Exclude the images, then return every line below exactly as written.

Dataset entries
-- Opening Marker --

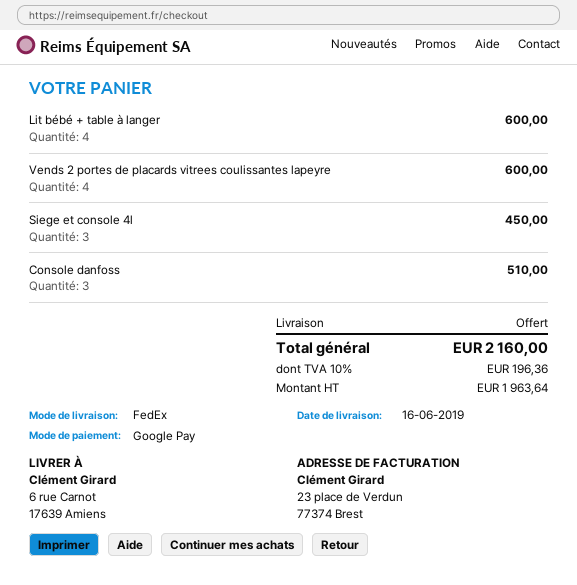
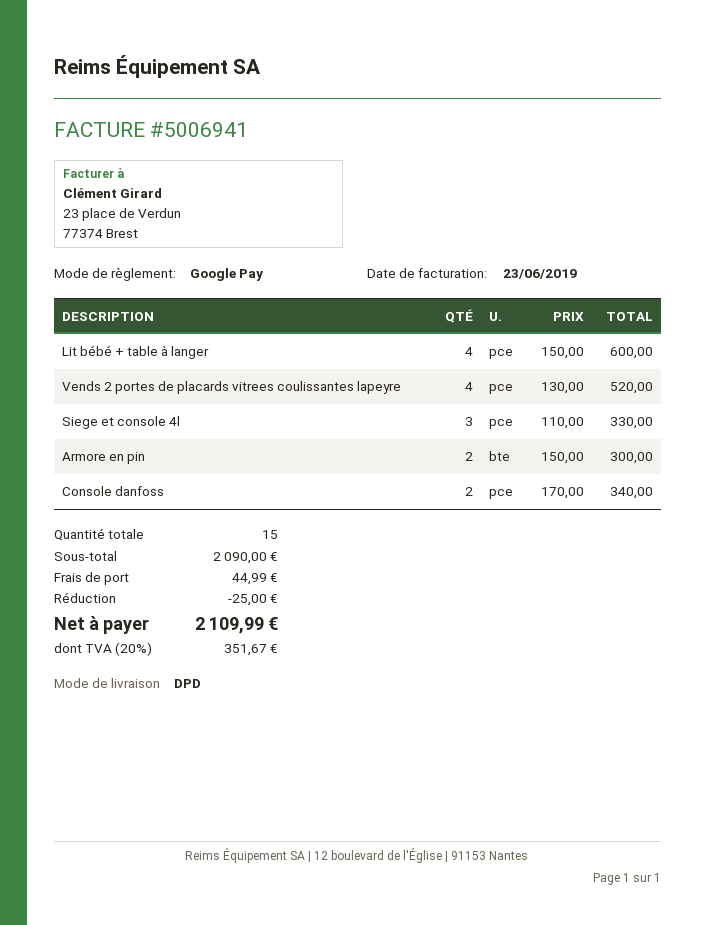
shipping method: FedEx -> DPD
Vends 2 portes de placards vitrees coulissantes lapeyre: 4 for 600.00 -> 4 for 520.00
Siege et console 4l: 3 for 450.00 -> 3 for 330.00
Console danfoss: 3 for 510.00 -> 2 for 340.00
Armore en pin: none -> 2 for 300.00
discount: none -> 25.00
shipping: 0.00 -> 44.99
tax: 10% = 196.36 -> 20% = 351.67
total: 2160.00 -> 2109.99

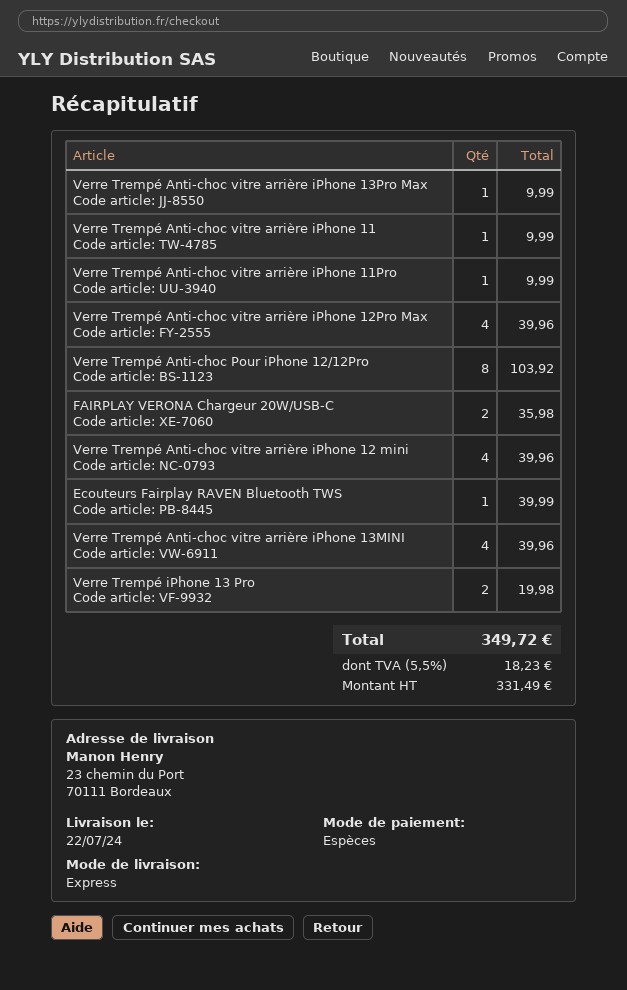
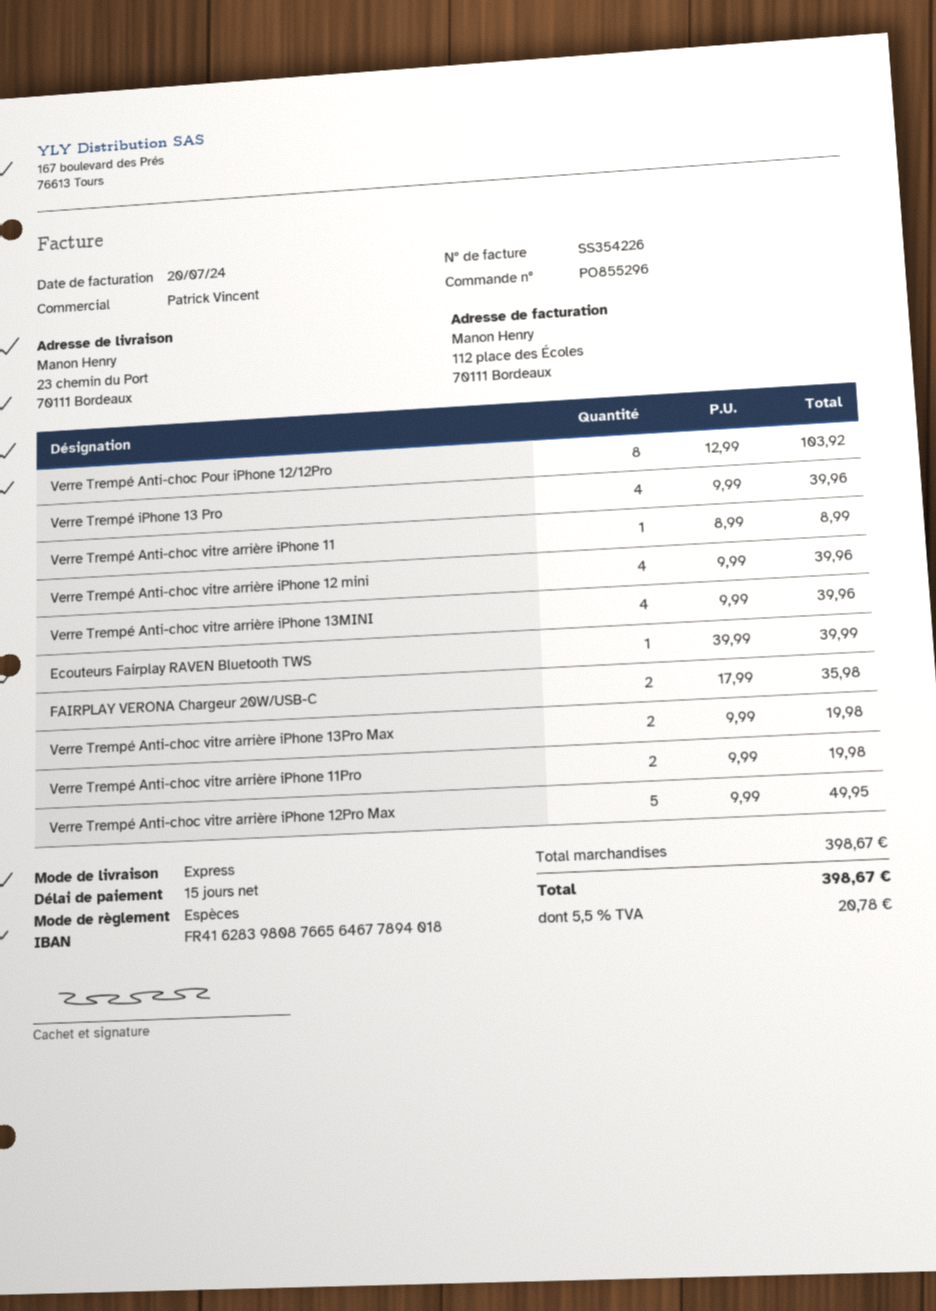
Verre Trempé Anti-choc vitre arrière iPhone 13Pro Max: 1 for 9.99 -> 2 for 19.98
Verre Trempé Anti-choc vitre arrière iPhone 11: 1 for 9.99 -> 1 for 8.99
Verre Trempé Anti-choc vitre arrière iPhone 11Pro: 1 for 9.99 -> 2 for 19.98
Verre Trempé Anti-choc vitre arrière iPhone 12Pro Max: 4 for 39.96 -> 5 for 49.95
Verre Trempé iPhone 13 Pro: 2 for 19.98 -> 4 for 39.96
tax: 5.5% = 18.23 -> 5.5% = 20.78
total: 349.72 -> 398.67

-- Closing Marker --

• [Result of this task]
shipping method: FedEx -> DPD
Vends 2 portes de placards vitrees coulissantes lapeyre: 4 for 600.00 -> 4 for 520.00
Siege et console 4l: 3 for 450.00 -> 3 for 330.00
Console danfoss: 3 for 510.00 -> 2 for 340.00
Armore en pin: none -> 2 for 300.00
discount: none -> 25.00
shipping: 0.00 -> 44.99
tax: 10% = 196.36 -> 20% = 351.67
total: 2160.00 -> 2109.99

Verre Trempé Anti-choc vitre arrière iPhone 13Pro Max: 1 for 9.99 -> 2 for 19.98
Verre Trempé Anti-choc vitre arrière iPhone 11: 1 for 9.99 -> 1 for 8.99
Verre Trempé Anti-choc vitre arrière iPhone 11Pro: 1 for 9.99 -> 2 for 19.98
Verre Trempé Anti-choc vitre arrière iPhone 12Pro Max: 4 for 39.96 -> 5 for 49.95
Verre Trempé iPhone 13 Pro: 2 for 19.98 -> 4 for 39.96
tax: 5.5% = 18.23 -> 5.5% = 20.78
total: 349.72 -> 398.67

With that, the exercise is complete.